:: Aim of the task ::
Pick out all lines in the listing holding the string "made" and copy them.

= = = = =

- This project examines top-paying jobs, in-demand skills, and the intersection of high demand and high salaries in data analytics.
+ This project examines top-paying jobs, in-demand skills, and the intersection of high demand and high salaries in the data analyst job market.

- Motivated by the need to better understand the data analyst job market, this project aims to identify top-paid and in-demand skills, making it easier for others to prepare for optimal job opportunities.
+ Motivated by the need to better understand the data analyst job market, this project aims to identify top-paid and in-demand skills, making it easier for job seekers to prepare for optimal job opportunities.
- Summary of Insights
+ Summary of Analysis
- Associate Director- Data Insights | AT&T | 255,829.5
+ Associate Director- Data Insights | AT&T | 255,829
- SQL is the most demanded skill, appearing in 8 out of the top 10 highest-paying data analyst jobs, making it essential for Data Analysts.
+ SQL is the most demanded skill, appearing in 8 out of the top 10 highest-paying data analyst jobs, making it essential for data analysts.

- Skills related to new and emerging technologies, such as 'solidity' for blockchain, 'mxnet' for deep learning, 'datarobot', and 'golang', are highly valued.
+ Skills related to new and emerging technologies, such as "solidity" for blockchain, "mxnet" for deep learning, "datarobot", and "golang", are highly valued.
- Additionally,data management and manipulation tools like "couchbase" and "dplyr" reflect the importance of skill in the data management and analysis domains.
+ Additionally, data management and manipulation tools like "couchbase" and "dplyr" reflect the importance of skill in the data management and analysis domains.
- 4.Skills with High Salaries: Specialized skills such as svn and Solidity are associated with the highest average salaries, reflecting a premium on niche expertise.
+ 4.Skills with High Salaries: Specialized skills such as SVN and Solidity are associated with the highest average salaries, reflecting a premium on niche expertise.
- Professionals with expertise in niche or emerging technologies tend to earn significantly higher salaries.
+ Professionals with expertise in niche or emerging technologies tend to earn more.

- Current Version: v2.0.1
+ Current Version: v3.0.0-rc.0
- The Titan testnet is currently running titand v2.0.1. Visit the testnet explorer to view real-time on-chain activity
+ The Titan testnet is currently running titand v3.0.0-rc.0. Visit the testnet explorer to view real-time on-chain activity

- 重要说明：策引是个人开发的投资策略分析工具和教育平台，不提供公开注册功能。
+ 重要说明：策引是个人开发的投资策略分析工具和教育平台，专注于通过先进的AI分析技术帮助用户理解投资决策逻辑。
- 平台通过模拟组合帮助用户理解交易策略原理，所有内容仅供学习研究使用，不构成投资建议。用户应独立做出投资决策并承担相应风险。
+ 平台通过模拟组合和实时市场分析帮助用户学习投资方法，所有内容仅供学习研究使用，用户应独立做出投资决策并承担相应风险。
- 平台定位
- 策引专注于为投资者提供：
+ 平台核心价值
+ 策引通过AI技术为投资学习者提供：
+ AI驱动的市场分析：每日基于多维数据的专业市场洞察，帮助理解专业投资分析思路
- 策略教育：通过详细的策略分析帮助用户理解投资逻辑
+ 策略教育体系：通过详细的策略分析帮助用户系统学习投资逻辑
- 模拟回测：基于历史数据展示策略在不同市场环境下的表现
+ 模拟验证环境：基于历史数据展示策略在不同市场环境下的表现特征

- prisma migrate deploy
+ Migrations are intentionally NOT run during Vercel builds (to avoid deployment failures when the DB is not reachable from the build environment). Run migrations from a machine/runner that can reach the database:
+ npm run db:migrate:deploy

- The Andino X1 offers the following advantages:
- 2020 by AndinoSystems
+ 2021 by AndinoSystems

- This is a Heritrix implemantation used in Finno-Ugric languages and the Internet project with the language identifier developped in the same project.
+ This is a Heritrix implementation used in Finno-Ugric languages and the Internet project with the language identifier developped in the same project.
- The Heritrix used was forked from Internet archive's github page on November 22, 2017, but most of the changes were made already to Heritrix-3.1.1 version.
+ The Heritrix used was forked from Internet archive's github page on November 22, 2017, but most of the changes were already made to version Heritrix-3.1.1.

= = = = =

:: Exercise answer ::
- The Heritrix used was forked from Internet archive's github page on November 22, 2017, but most of the changes were made already to Heritrix-3.1.1 version.
+ The Heritrix used was forked from Internet archive's github page on November 22, 2017, but most of the changes were already made to version Heritrix-3.1.1.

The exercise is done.